> [MATERIAL TO PROCESS]:
- - - - -

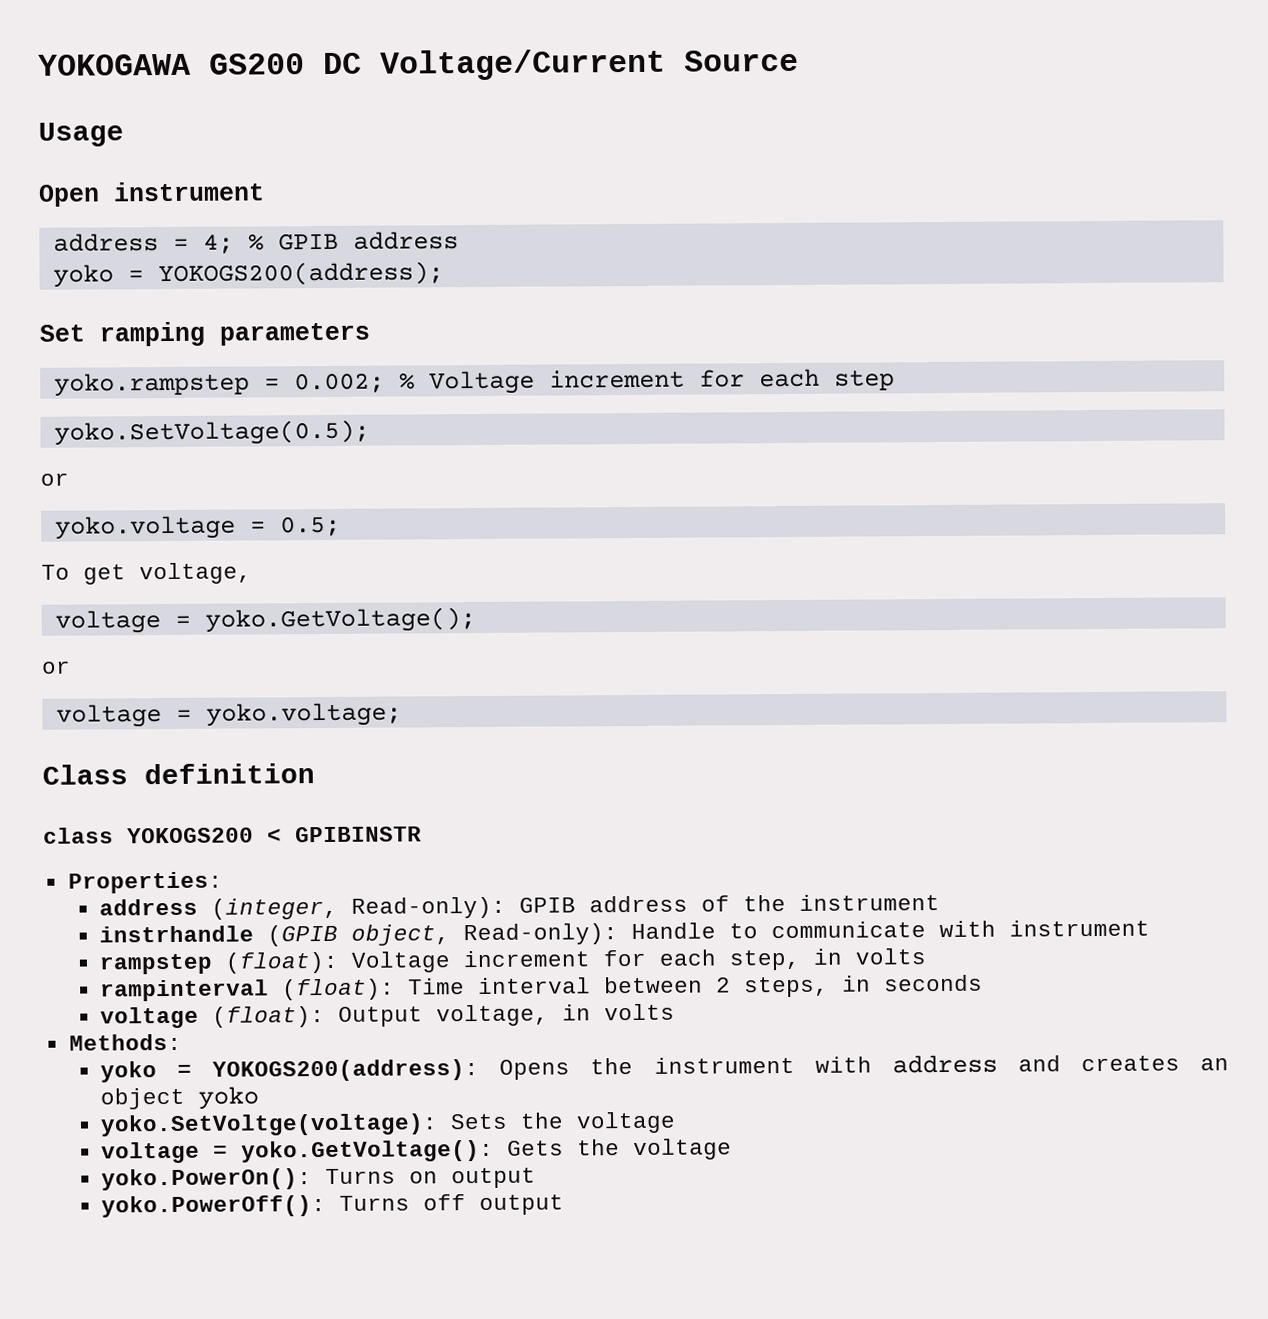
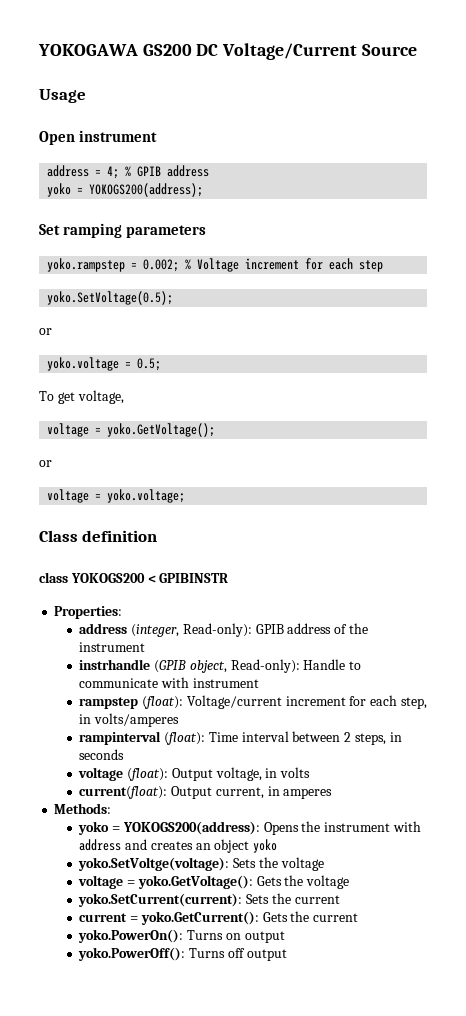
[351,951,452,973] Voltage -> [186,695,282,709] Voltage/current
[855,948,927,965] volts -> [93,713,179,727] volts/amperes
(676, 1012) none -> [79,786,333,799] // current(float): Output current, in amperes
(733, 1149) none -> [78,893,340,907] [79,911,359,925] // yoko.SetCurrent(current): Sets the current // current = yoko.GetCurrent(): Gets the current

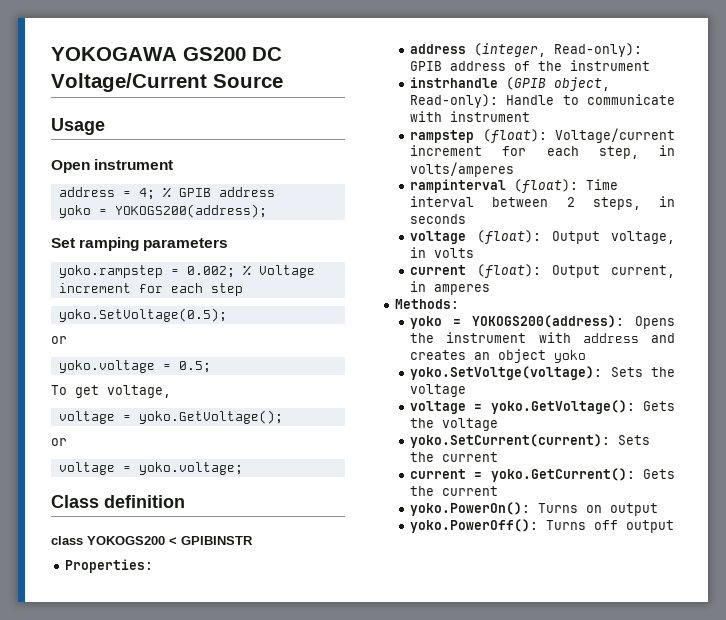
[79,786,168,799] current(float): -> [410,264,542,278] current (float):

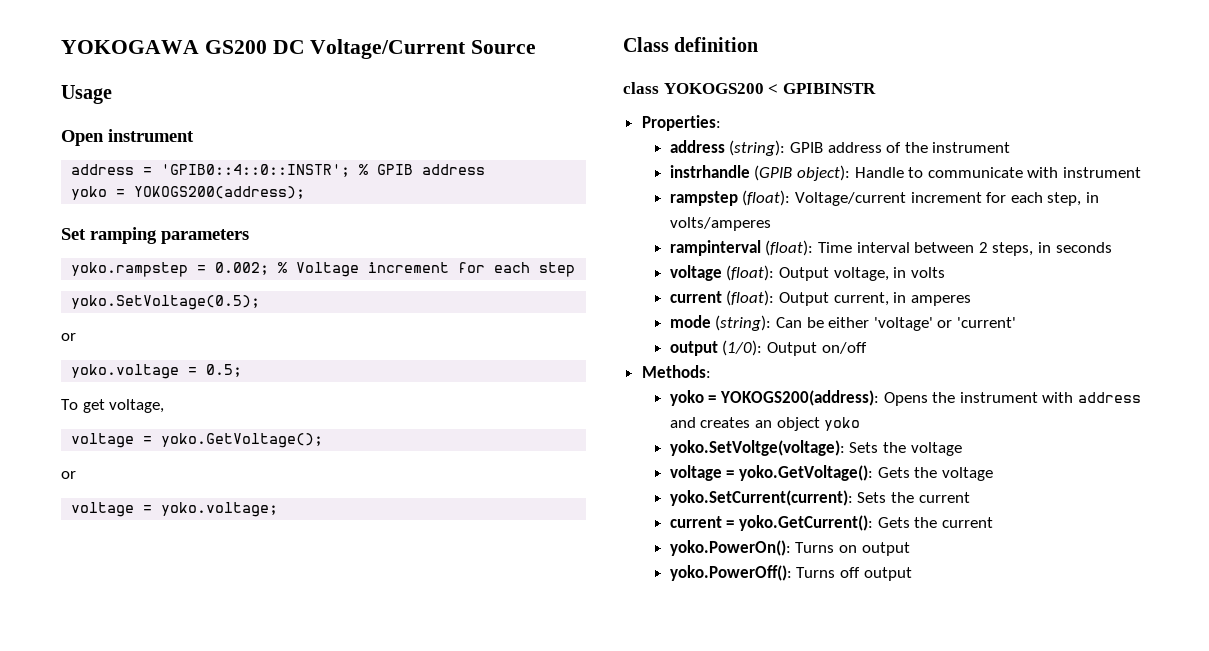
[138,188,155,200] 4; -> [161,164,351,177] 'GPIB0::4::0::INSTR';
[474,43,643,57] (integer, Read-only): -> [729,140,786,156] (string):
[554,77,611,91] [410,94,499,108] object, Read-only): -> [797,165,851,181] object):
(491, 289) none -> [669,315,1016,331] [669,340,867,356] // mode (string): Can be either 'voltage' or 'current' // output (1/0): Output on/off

- - - - -

Can the entries above be repeated exactly, without their pictures?

> [RESPONSE AREA]:
[351,951,452,973] Voltage -> [186,695,282,709] Voltage/current
[855,948,927,965] volts -> [93,713,179,727] volts/amperes
(676, 1012) none -> [79,786,333,799] // current(float): Output current, in amperes
(733, 1149) none -> [78,893,340,907] [79,911,359,925] // yoko.SetCurrent(current): Sets the current // current = yoko.GetCurrent(): Gets the current

[79,786,168,799] current(float): -> [410,264,542,278] current (float):

[138,188,155,200] 4; -> [161,164,351,177] 'GPIB0::4::0::INSTR';
[474,43,643,57] (integer, Read-only): -> [729,140,786,156] (string):
[554,77,611,91] [410,94,499,108] object, Read-only): -> [797,165,851,181] object):
(491, 289) none -> [669,315,1016,331] [669,340,867,356] // mode (string): Can be either 'voltage' or 'current' // output (1/0): Output on/off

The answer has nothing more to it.